**Given data:**

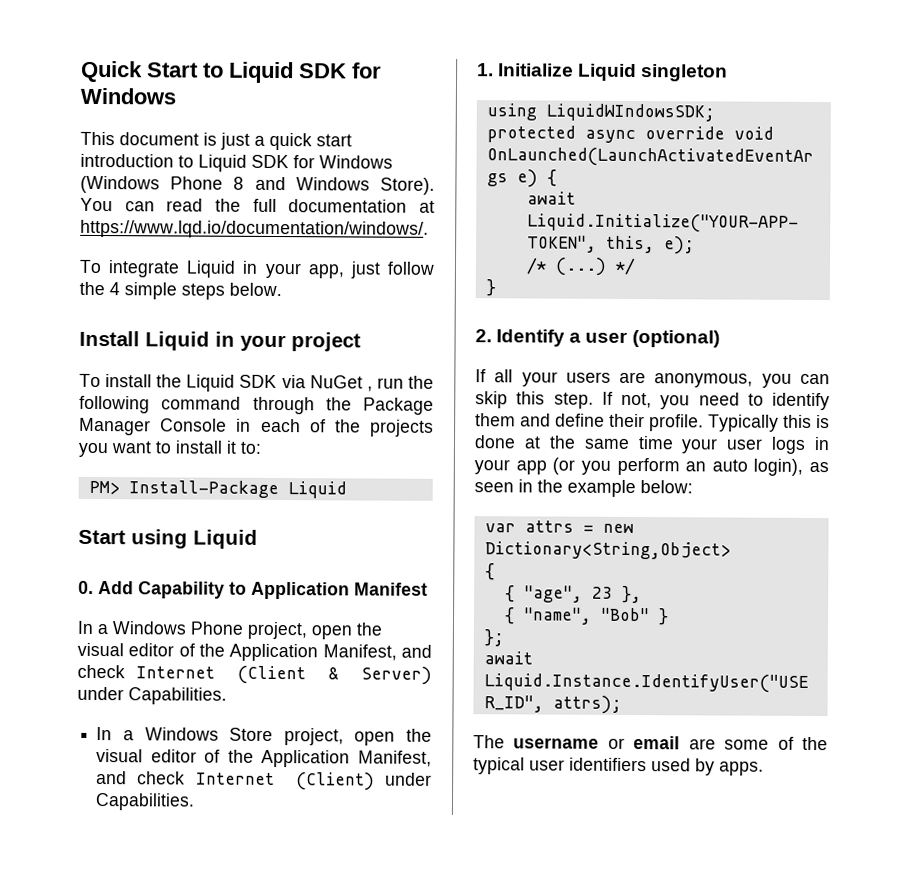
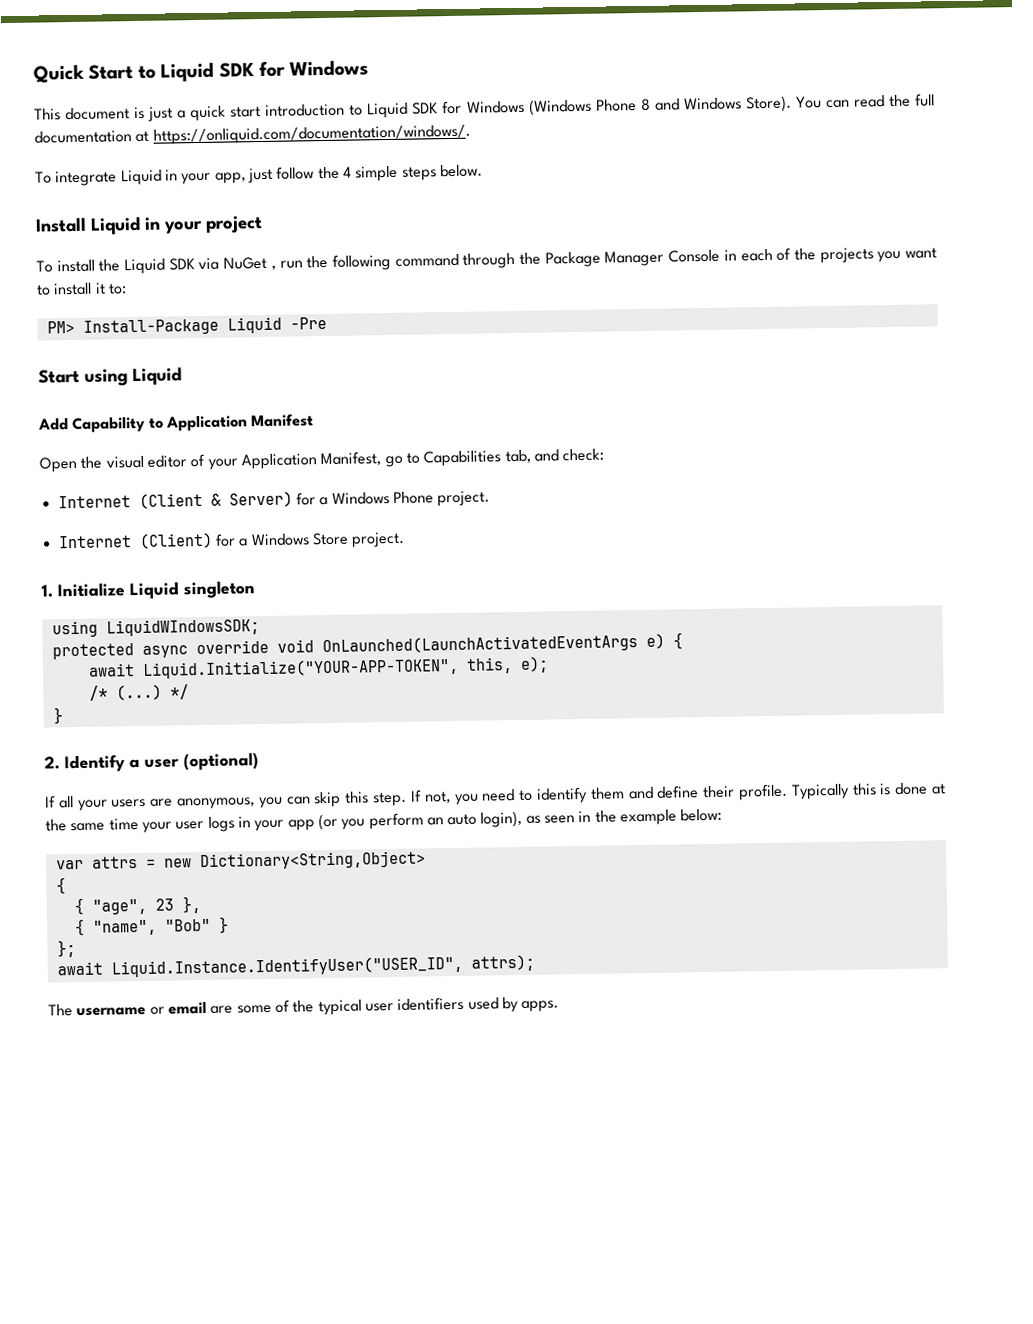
[80,219,429,239] https://www.lqd.io/documentation/windows/. -> [152,124,471,145] https://onliquid.com/documentation/windows/.
(347, 490) none -> [289,316,327,330] -Pre
[78,580,94,594] 0. -> (182, 376) none
[77,620,382,640] [77,642,432,662] [77,664,432,685] [77,686,227,705] [96,727,432,746] [96,749,433,768] [96,771,432,791] [95,793,196,811] In a Windows Phone project, open the visual editor of the Application Manifest, and check Internet (Client & Server) under Capabilities. // In a Windows Store project, open the visual editor of the Application Manifest, and check Internet (Client) under Capabilities. -> [39,448,605,473] [57,490,491,509] [57,531,406,549] Open the visual editor of your Application Manifest, go to Capabilities tab, and check: // Internet (Client & Server) for a Windows Phone project. // Internet (Client) for a Windows Store project.

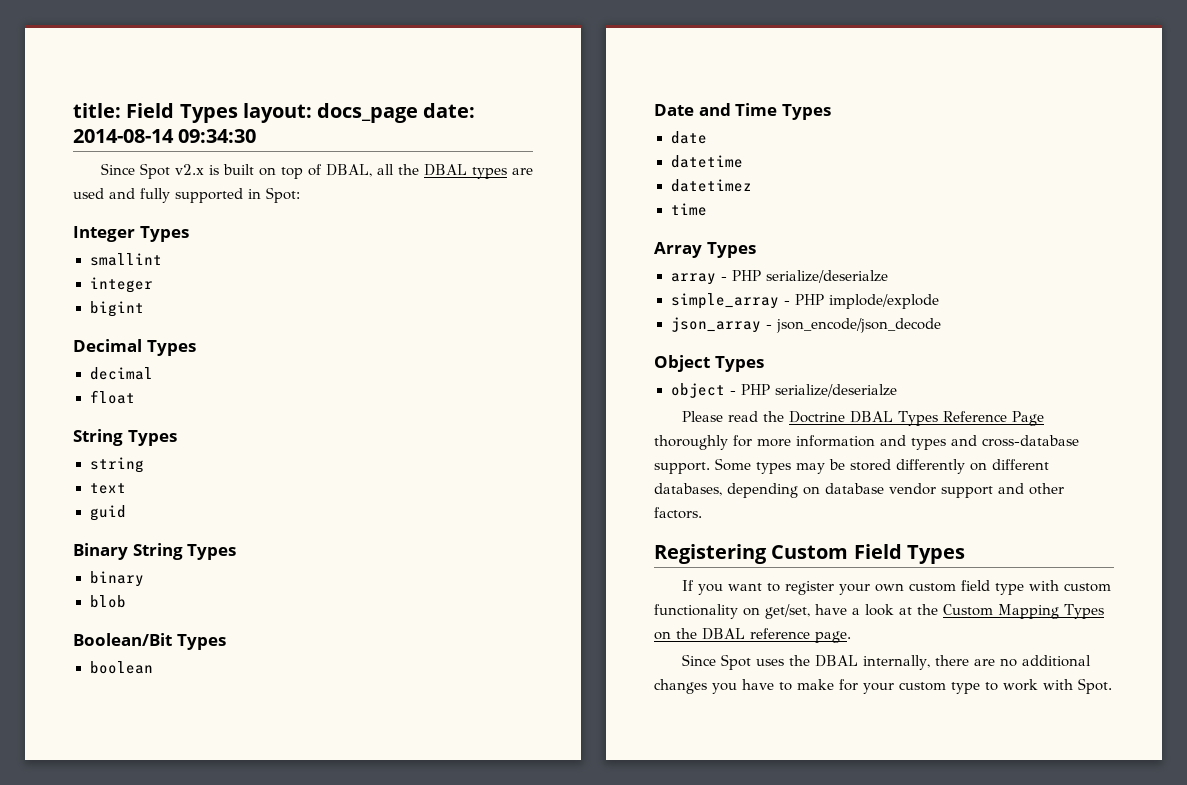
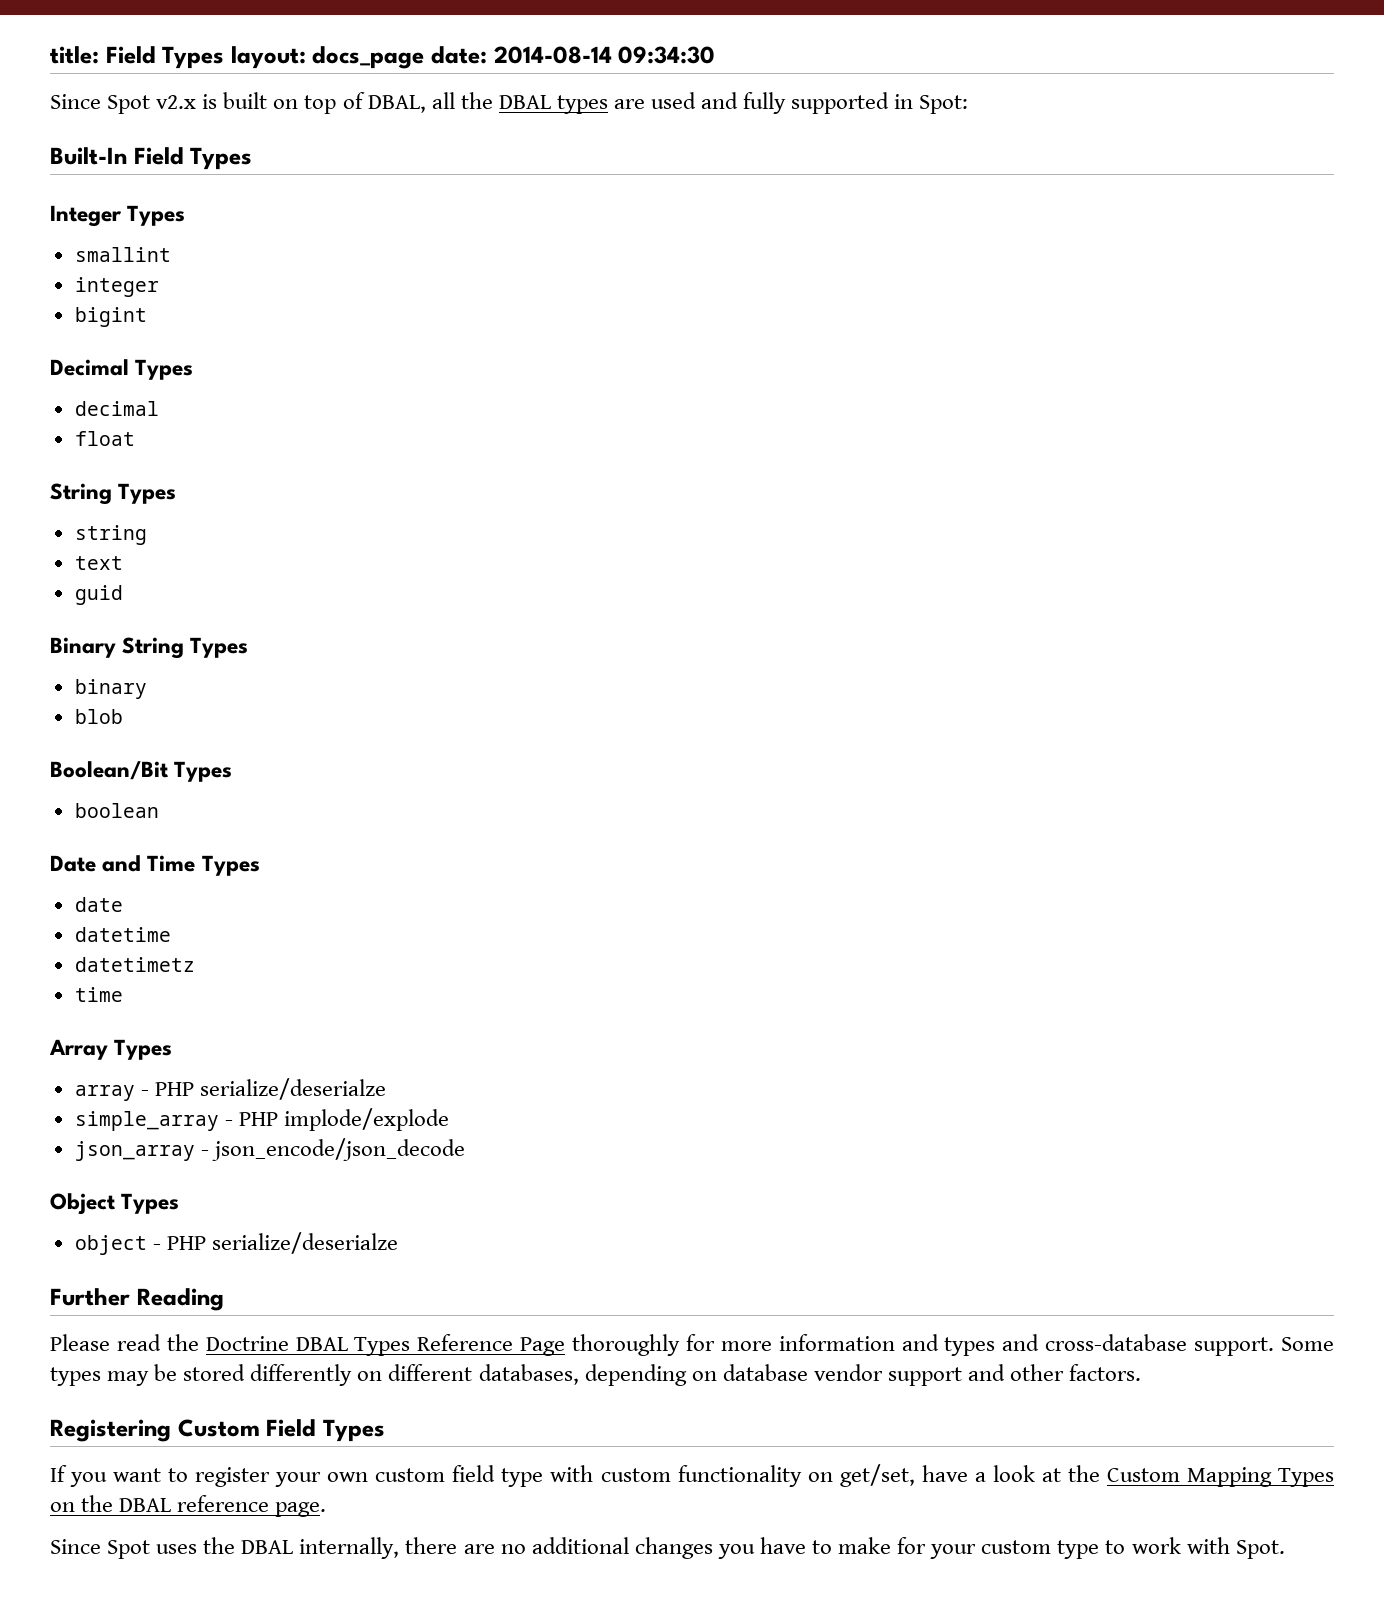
(300, 195) none -> [50,147,253,170] // Built-In Field Types
[670,179,752,192] datetimez -> [74,957,195,972] datetimetz
(897, 390) none -> [50,1288,224,1311] // Further Reading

**Exercise:**
Work out how many lines of the preceding data contain the word "none". Reply with that number only.

**Written response:**
4